▶ [PROBLEM REQUIREMENTS]: Using the data below, copy each line that includes the word "jQuery".

── DATA SHOWN ──

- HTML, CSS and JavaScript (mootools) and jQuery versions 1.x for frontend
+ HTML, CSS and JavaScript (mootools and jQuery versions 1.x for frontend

───
── DATA SHOWN ──

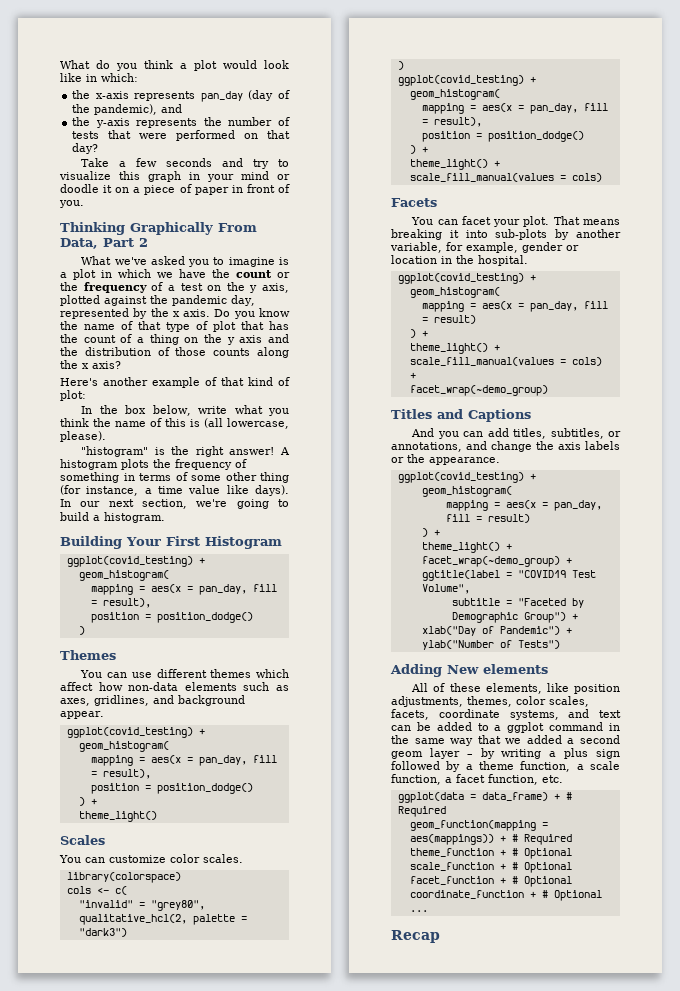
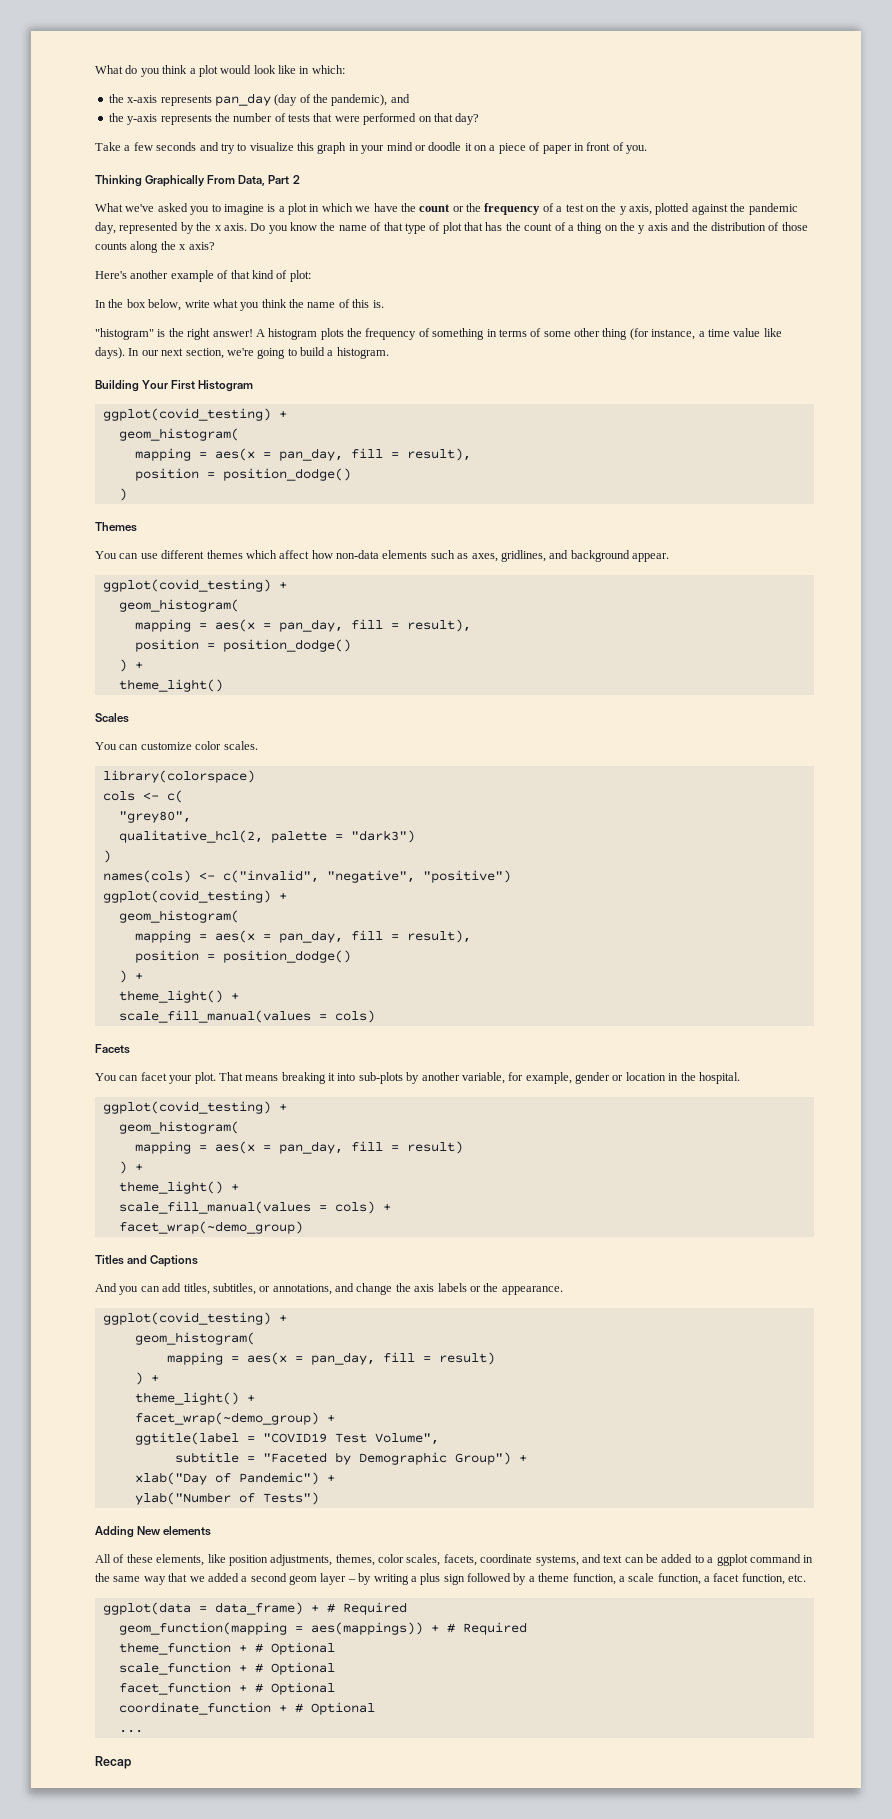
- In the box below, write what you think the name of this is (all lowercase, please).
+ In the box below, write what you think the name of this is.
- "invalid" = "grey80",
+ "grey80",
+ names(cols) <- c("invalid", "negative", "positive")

───

▶ [FINAL ANSWER]:
- HTML, CSS and JavaScript (mootools) and jQuery versions 1.x for frontend
+ HTML, CSS and JavaScript (mootools and jQuery versions 1.x for frontend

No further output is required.